I think Shapiro is correct here.
At the same time, he overstates. It’s not a matter of what you’re allowed to see; it’s a matter of what’s easy and convenient for you to see.
I object to the “allow” language for two reasons. First, it’s inaccurate; you can, sometimes with a lot of effort and sometimes with little effort, find things that these groups don’t want you to see. Second, it’s demotivating; if Shapiro or others convince you that you can’t see certain things, you can see yourself at the effect of the world rather than a powerful person determined to make his or her own way in the world.
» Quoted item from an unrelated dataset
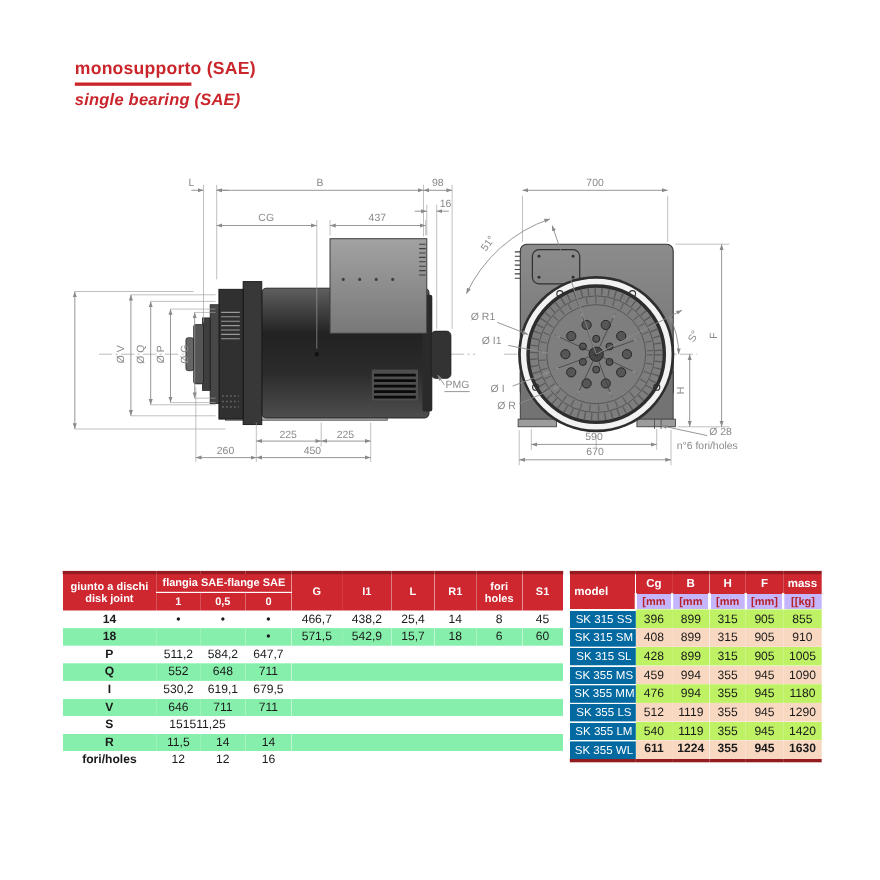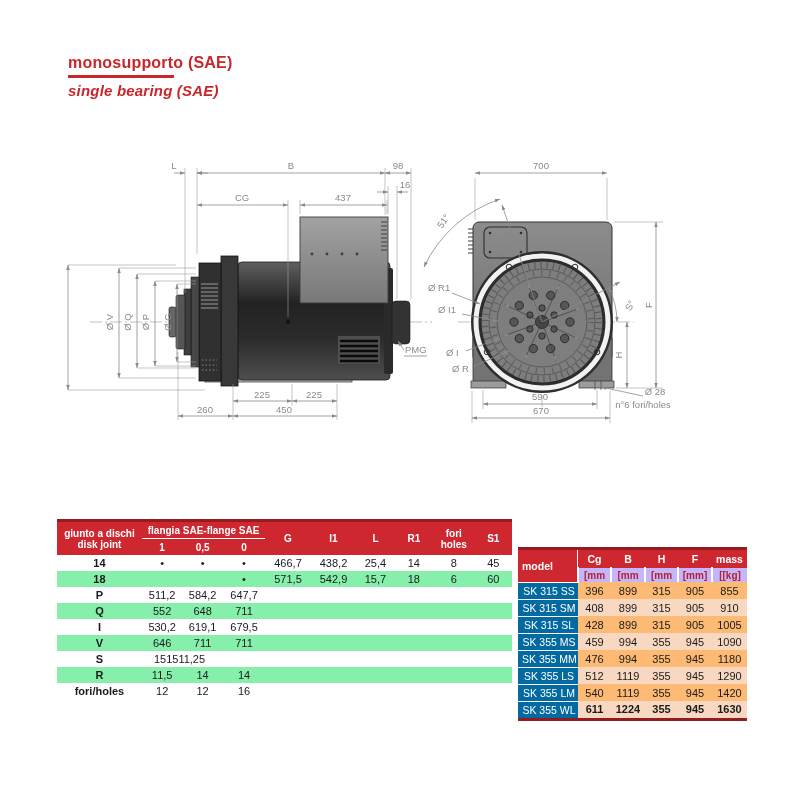"model" .model-table { margin-top: 28px -> none }
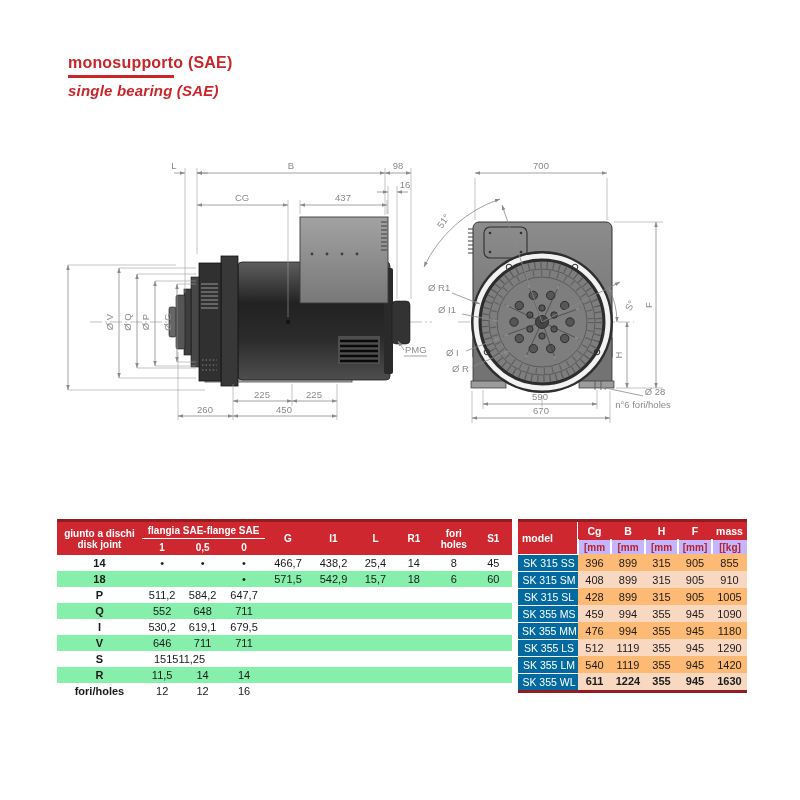"396" .model-table tr.odd td { background: #fdba74 -> #bef264 }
Shapiro’s first sentence reminds me of something I wrote about some students who staged a walkout from Greg Mankiw’s economics class at Harvard. In “What Greg Mankiw’s Defenders Missed,” EconLog, November 9, 2011, I quoted this statement from one of the protestors: “As your class does not include primary sources and rarely features articles from academic journals, we have very little access to alternative approaches to economics.”
I wrote:
The only way they have “very little access to alternative approaches to economics” is if they don’t have the web and they don’t have libraries. Is Harvard lacking in those? I think not.
That’s why I satirically led my post with:
News Flash: Harvard Has no Access to the Web and No Libraries
If you think you have zero power to choose, you will act as if you have zero power to choose. Don’t be that person.